Write out, word for word, only the data from its first line to the line containing "[526,347,718,358] ReviewTotalPositiveWordCounts ->".

"""

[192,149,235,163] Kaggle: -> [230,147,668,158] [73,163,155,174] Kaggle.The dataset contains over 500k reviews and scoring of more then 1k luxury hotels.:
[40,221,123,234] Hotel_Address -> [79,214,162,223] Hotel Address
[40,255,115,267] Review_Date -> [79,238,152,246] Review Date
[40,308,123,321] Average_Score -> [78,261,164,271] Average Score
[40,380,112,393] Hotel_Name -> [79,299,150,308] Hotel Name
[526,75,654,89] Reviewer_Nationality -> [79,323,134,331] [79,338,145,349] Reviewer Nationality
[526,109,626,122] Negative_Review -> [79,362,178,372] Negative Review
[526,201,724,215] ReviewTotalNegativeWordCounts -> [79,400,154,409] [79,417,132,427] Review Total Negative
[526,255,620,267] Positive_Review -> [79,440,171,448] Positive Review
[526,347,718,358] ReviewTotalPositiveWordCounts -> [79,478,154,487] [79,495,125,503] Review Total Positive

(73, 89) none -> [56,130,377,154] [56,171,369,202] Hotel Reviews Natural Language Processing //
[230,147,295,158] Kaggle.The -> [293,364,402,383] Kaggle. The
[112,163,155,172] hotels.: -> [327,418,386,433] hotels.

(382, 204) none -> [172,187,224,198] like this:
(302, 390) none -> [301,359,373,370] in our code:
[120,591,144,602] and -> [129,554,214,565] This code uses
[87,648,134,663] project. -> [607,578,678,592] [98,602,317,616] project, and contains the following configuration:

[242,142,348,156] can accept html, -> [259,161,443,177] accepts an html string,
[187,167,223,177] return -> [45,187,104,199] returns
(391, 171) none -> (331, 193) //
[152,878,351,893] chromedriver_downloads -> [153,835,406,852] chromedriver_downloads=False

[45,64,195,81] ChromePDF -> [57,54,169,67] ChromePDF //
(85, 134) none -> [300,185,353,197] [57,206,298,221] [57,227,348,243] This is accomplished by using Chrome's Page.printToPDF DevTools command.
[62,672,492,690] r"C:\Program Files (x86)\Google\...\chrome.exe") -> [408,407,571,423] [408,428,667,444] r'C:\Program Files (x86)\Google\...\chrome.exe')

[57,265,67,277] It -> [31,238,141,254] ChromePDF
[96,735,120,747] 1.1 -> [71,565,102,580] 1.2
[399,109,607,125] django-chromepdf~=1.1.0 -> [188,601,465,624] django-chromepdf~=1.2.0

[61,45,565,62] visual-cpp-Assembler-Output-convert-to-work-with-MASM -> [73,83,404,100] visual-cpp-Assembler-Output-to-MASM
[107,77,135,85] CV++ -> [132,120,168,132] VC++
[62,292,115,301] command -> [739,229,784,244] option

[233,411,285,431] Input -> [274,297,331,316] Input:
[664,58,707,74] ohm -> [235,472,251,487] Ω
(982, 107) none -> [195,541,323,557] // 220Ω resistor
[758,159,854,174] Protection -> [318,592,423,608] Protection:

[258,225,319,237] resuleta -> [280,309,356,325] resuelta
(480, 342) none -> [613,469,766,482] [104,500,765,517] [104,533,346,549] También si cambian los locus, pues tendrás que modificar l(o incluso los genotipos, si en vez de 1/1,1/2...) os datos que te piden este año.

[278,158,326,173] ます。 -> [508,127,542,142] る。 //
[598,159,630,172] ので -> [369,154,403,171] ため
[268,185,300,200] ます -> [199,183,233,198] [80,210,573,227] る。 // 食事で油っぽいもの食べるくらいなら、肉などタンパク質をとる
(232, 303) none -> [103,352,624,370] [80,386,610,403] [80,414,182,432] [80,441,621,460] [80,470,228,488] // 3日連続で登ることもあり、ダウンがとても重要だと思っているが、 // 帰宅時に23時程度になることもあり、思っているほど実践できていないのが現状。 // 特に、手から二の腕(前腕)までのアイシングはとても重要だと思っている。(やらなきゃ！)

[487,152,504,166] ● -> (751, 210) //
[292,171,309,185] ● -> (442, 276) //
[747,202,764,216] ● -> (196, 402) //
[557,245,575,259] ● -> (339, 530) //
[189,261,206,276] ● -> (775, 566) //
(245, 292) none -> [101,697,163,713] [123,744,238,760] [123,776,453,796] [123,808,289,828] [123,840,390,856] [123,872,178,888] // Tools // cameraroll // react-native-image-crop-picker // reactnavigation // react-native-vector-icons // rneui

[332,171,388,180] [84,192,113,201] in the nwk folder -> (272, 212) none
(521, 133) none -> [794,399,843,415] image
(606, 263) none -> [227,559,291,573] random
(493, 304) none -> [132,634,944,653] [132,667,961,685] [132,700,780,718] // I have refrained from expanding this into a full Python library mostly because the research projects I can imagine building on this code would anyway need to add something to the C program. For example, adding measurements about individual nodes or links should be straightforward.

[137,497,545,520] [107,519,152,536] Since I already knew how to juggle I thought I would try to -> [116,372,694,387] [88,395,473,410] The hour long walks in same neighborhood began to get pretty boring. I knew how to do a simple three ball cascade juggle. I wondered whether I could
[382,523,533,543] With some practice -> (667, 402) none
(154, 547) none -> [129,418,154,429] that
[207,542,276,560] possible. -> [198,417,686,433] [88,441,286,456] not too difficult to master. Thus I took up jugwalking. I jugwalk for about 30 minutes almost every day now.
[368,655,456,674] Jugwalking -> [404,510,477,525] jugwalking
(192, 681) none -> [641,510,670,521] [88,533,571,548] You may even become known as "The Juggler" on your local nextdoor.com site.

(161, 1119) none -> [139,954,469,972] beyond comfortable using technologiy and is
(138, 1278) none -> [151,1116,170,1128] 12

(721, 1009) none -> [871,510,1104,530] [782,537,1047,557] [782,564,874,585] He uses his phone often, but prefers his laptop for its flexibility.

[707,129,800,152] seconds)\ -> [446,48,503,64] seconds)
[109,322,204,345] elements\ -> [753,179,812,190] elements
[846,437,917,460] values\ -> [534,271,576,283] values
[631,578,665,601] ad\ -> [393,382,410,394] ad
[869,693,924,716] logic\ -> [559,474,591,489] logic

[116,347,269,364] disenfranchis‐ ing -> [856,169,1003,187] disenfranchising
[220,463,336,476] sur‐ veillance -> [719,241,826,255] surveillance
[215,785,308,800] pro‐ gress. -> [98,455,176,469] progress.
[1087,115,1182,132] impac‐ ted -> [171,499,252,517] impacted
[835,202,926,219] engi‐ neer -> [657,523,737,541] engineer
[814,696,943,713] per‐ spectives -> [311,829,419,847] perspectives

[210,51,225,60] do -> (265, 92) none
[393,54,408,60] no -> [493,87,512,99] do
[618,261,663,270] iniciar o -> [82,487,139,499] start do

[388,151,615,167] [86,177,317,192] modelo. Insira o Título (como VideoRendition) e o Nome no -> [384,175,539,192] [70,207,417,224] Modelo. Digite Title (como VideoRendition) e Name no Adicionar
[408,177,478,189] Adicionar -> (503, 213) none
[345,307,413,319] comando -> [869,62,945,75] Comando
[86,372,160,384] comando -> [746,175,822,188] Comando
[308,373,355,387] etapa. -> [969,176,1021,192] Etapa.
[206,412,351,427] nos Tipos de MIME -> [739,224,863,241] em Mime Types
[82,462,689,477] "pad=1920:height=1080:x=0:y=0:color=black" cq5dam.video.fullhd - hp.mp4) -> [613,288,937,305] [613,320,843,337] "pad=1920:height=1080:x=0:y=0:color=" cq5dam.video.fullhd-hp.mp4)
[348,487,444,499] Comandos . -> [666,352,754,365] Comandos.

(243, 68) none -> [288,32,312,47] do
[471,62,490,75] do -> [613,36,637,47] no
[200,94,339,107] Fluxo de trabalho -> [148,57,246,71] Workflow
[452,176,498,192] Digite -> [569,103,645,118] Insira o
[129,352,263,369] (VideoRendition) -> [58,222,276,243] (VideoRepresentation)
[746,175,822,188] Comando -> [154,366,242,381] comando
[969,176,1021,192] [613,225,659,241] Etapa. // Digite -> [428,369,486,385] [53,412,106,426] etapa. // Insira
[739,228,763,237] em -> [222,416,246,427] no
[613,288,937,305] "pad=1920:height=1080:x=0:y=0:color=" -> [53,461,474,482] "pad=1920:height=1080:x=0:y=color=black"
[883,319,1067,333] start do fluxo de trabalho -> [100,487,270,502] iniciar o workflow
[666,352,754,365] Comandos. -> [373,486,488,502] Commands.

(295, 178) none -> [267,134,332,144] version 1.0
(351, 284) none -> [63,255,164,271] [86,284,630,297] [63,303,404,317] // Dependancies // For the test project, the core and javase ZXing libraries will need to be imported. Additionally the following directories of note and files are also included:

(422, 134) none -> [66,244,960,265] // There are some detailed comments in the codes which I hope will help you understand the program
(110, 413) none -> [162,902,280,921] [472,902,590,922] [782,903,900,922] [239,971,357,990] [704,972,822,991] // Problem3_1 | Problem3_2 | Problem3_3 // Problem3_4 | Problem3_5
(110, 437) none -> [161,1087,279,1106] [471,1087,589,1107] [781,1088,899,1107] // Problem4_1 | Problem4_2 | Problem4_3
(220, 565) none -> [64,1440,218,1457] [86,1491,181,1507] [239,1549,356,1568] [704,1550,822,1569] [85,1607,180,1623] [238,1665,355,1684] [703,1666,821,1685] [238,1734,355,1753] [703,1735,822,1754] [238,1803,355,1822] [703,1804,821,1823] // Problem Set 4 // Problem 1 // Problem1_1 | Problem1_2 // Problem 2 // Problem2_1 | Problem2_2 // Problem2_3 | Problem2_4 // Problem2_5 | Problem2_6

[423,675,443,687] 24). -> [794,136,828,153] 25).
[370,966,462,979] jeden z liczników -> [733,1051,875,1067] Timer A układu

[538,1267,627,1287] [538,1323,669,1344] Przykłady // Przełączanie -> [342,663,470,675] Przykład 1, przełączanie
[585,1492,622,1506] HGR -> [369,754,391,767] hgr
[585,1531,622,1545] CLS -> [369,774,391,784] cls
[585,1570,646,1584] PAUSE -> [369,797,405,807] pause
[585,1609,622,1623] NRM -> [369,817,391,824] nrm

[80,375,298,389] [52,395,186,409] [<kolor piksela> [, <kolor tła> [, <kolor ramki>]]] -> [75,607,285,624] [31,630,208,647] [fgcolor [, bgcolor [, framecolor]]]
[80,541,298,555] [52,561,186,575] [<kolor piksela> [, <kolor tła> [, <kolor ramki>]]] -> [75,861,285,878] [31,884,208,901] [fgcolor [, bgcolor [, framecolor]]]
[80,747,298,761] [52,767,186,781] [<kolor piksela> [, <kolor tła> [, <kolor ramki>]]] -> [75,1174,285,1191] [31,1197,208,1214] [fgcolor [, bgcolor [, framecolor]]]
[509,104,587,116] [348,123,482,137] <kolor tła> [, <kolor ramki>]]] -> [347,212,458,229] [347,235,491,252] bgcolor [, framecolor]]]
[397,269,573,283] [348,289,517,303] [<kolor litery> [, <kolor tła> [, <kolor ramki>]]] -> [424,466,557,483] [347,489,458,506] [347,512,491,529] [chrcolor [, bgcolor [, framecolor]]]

"""

_Your solution:_
[192,149,235,163] Kaggle: -> [230,147,668,158] [73,163,155,174] Kaggle.The dataset contains over 500k reviews and scoring of more then 1k luxury hotels.:
[40,221,123,234] Hotel_Address -> [79,214,162,223] Hotel Address
[40,255,115,267] Review_Date -> [79,238,152,246] Review Date
[40,308,123,321] Average_Score -> [78,261,164,271] Average Score
[40,380,112,393] Hotel_Name -> [79,299,150,308] Hotel Name
[526,75,654,89] Reviewer_Nationality -> [79,323,134,331] [79,338,145,349] Reviewer Nationality
[526,109,626,122] Negative_Review -> [79,362,178,372] Negative Review
[526,201,724,215] ReviewTotalNegativeWordCounts -> [79,400,154,409] [79,417,132,427] Review Total Negative
[526,255,620,267] Positive_Review -> [79,440,171,448] Positive Review
[526,347,718,358] ReviewTotalPositiveWordCounts -> [79,478,154,487] [79,495,125,503] Review Total Positive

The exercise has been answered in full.